***** Given data *****
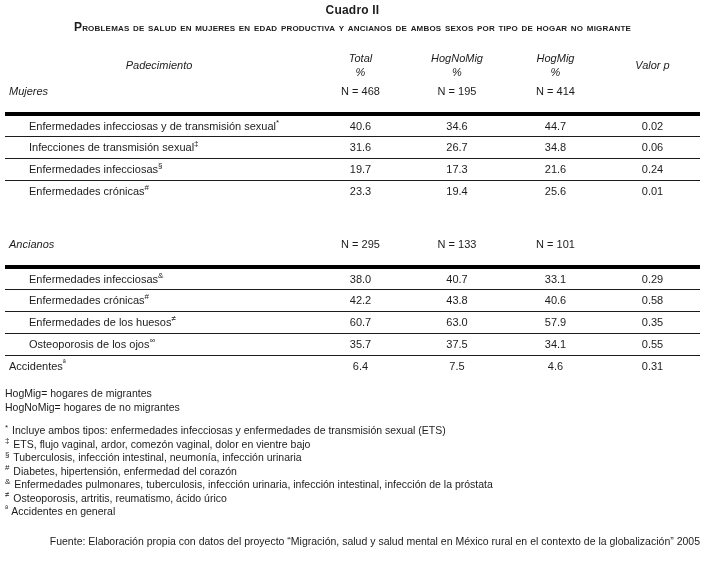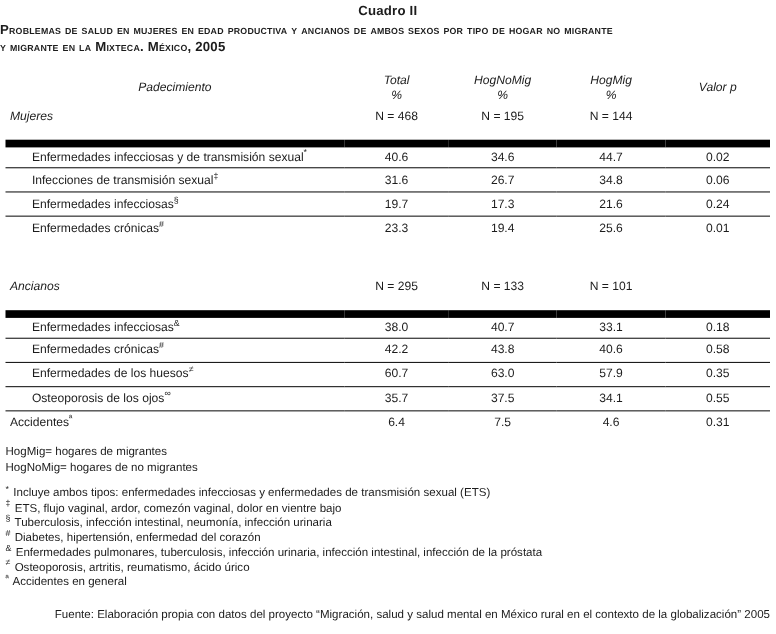"Problemas de salud en mujeres" .main-title { text-align: left -> center }
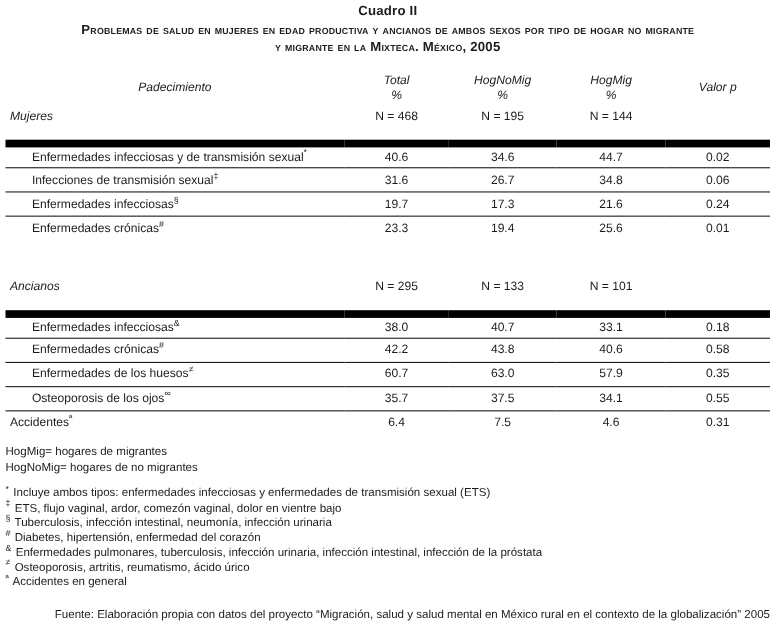"y migrante en la Mixteca." div { html: <div>y migrante en la Mixteca. México, 2005</div> -> none }
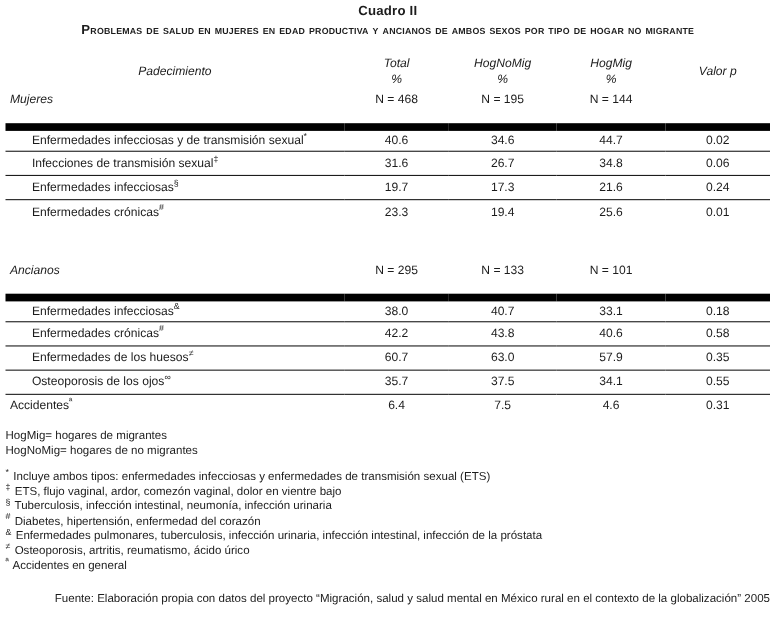"Mujeres" tr.section-row td { border-bottom: 7px solid #000000 -> 4px solid #000000 }
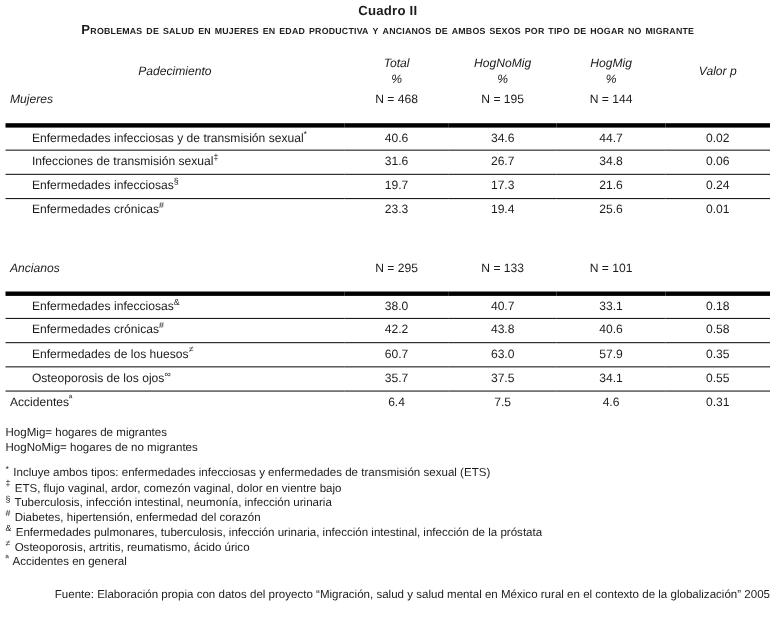"N = 144" td { text: 144 -> 414 }
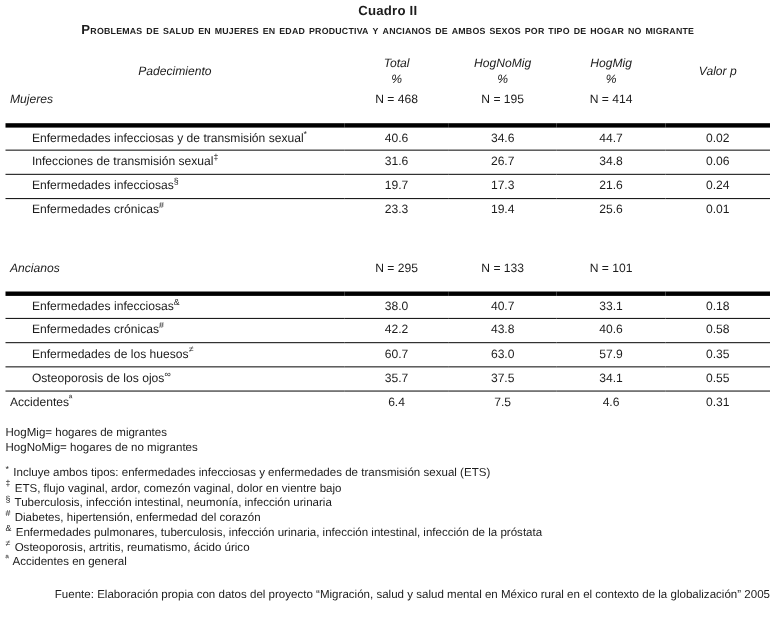"0.18" td { text: 0.18 -> 0.29 }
*****
## Exercise
Output every entry above exactly, minus the pictures.

## Result
"Problemas de salud en mujeres" .main-title { text-align: left -> center }
"y migrante en la Mixteca." div { html: <div>y migrante en la Mixteca. México, 2005</div> -> none }
"Mujeres" tr.section-row td { border-bottom: 7px solid #000000 -> 4px solid #000000 }
"N = 144" td { text: 144 -> 414 }
"0.18" td { text: 0.18 -> 0.29 }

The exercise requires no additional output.